05.16.09
War
War is a human practice that has been advancing parallel with the overall advancement of human society. As our economic and technological capabilities grow, our ability to wage war increases theoretically. However, as human society advances, the more complex it becomes and even a simple action of warfare has multiple unintended consequences that cannot be foreseen. As society advances and refines itself, war’s place in society is changing faster than we can change war itself.
War in the modern era is highly mechanized with formal regulations that are sometimes recognized. War has been on the downfall ever since the end of the Cold War but conflict has been on the rise since the early 1990s. Both war and conflict have an outmoded structure of top-down decision making. Combined with the dynamic of economics and war being tied ever closer together as time goes on, this spells a recipe for disaster for civilians who have no influence in the decision-making of warring parties.
Civilians make up most casualties in war. The cessation of trench warfare and the invention of warplanes and other sophisticated devices that target buildings and large urban centers ensure this. The international system of laws and regulations attempts to minimize civilian casualties. However the structure of the international system is essentially anarchy, because every state must be sovereign unto itself, there is no practical or forceful way to regulate warfare or to minimize civilian casualties.
Top-down decision-making of warring parties and the ability to harness unprecedented amounts of force for warfare stunt the amount of civilized exchange in warfare. Individuals anywhere should be autonomous without fear of losing their lives. If individuals are threatened by political and economic forces beyond their control they cannot freely contribute to society. In other words, warfare as it has been and as we know it today discourages individuals from gathering freely and forming solid foundations for the future of their society. The autonomy of the individual is tied with the autonomy of the individual’s intellect and therefore the autonomy of society.

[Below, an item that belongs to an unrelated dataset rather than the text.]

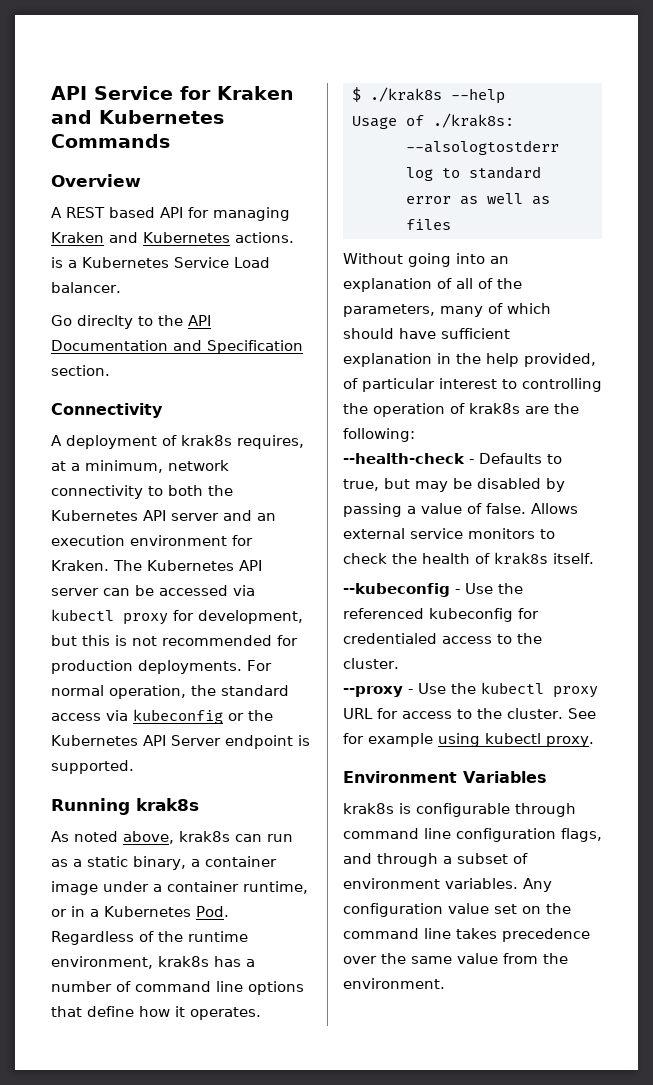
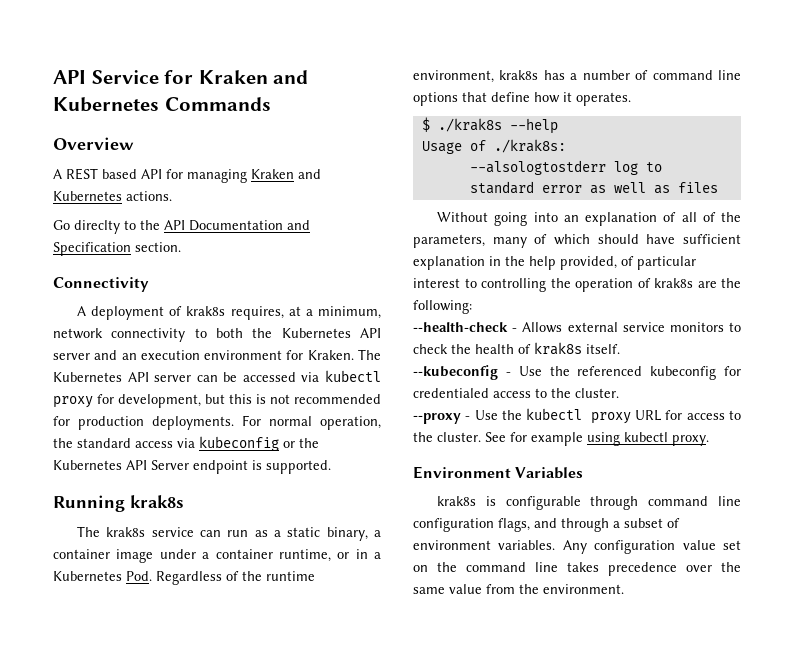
[51,257,270,268] [51,282,121,293] is a Kubernetes Service Load balancer. -> (172, 196) none
[51,831,230,844] As noted above, krak8s -> [77,526,194,537] The krak8s service
[479,453,562,464] [343,478,565,492] [343,503,526,517] Defaults to true, but may be disabled by passing a value of false. -> (518, 330) none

Honest intellectual exchange is the means by which the foundations for a stable society are laid and is kept alive in the modern age. Indeed, intellectual exchange is really what the word civilized refers to as opposed to barbarism. Society/civilization, as a collection of human individuals, has to be more than just a function of pure force, political or economic. Society must have a vision, a direction to work towards in order to be a stable growing entity. Civilization, as the balancing of forces for overall stabilization, is a necessary product of our human identities and intellect; warfare, as the overuse of force for destructive purposes, is the perversion of our human identities and intellect.
As human beings we cannot deny what we are. Warfare is detrimental to human development because it heavily devalues human life and it values the exchange of pure mechanical force over open human intellectual discourse. The integrity of the individual must be valued over political and economic power-plays. If we are to perfect our society, we must be willing to reconcile our actions and our foundational values in a way that preserves our human dignity.